- **YOUR GOAL**:
Leaving pictures aside, set down each line exactly, from the first line of the data to the line with "created the task", both included.
*** MATERIAL FOR THIS TASK ***
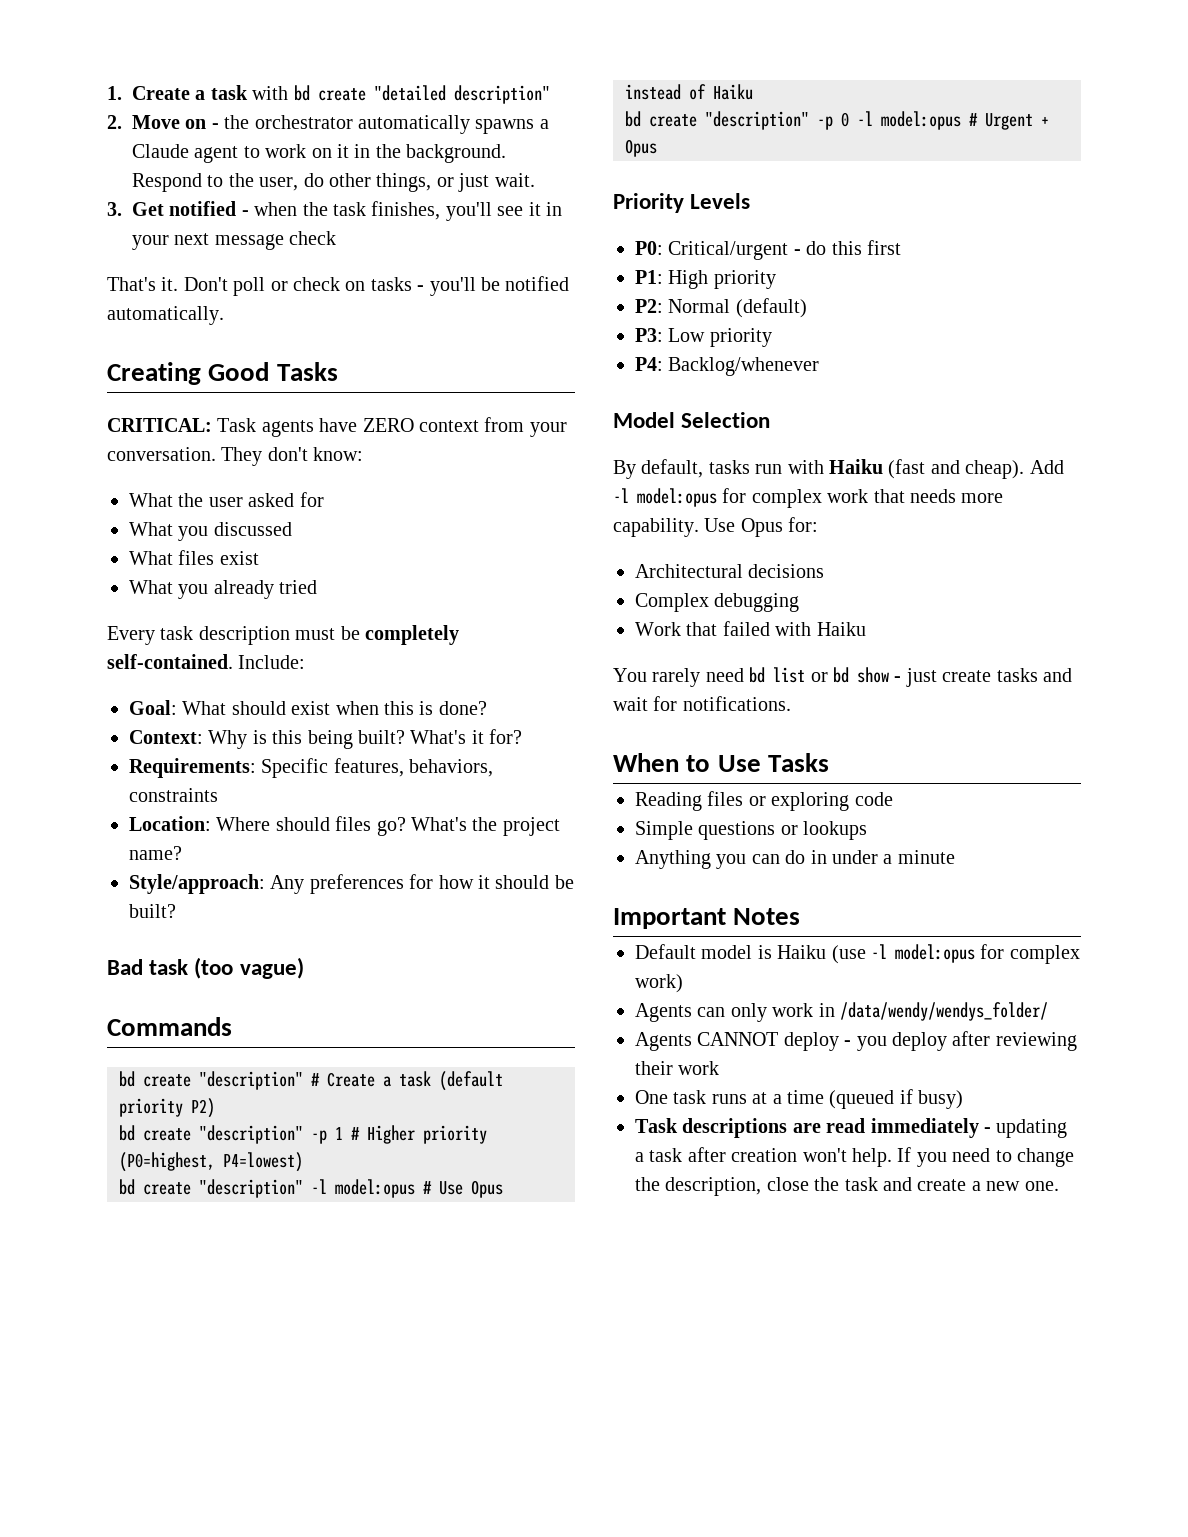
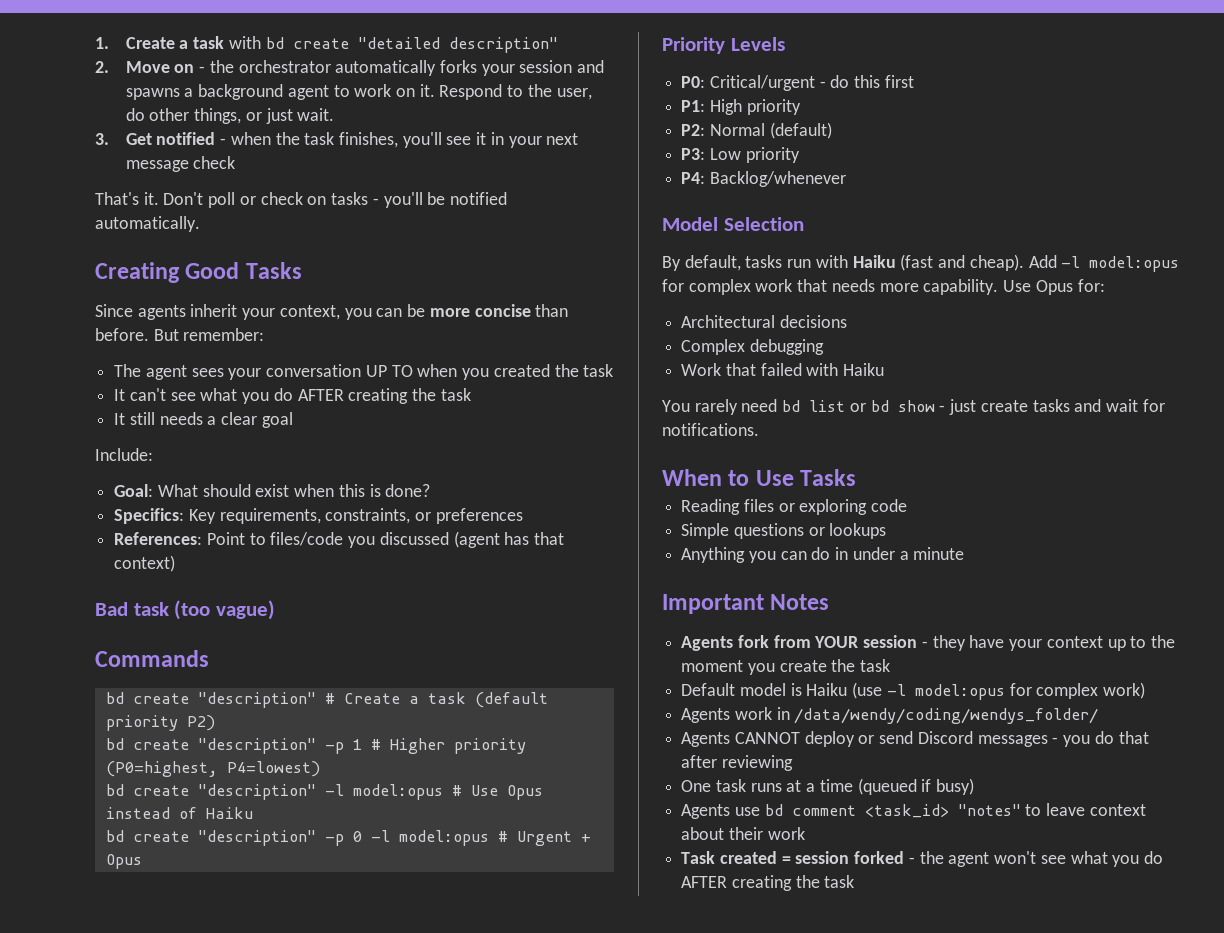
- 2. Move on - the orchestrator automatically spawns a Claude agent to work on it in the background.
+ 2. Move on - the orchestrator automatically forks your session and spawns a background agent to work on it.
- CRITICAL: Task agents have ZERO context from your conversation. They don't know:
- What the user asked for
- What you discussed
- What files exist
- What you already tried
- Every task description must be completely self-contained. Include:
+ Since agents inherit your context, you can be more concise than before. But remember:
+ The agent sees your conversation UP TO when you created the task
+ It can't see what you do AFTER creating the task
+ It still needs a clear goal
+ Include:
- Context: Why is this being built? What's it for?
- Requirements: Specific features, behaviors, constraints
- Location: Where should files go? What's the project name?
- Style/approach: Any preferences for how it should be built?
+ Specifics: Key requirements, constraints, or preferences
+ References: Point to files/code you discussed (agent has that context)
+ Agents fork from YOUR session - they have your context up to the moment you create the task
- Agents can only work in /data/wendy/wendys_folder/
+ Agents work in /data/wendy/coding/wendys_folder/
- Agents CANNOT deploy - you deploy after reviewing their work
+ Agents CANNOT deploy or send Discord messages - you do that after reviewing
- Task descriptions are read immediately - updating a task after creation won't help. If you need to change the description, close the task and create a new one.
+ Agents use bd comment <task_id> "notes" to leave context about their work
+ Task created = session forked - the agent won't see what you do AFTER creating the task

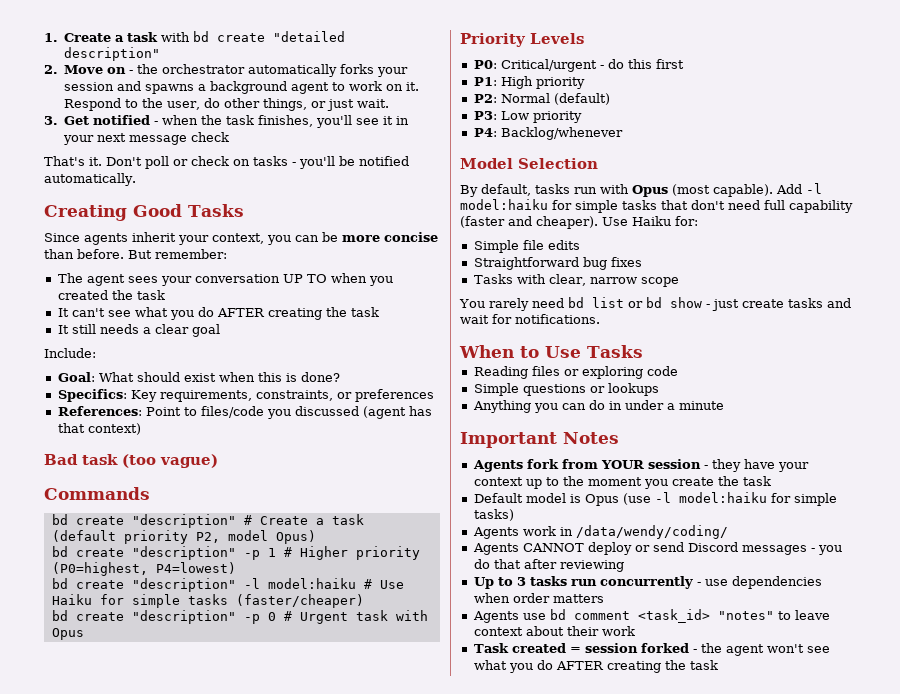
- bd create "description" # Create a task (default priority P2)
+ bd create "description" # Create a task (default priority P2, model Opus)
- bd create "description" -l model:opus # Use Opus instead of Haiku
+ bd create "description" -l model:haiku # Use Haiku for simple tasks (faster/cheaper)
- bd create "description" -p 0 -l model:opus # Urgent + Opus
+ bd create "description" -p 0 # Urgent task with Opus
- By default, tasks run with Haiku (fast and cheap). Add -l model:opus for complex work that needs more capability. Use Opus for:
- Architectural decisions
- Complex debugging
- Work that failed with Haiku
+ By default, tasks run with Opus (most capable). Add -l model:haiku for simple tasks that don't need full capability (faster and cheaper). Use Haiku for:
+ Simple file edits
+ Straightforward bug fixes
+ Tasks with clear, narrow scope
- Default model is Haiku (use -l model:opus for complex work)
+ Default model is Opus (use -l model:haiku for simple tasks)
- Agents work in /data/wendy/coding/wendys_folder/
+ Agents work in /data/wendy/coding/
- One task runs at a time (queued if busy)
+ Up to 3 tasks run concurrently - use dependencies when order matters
*** End of MATERIAL FOR THIS TASK ***
- **ANSWER SPACE**:
- 2. Move on - the orchestrator automatically spawns a Claude agent to work on it in the background.
+ 2. Move on - the orchestrator automatically forks your session and spawns a background agent to work on it.
- CRITICAL: Task agents have ZERO context from your conversation. They don't know:
- What the user asked for
- What you discussed
- What files exist
- What you already tried
- Every task description must be completely self-contained. Include:
+ Since agents inherit your context, you can be more concise than before. But remember:
+ The agent sees your conversation UP TO when you created the task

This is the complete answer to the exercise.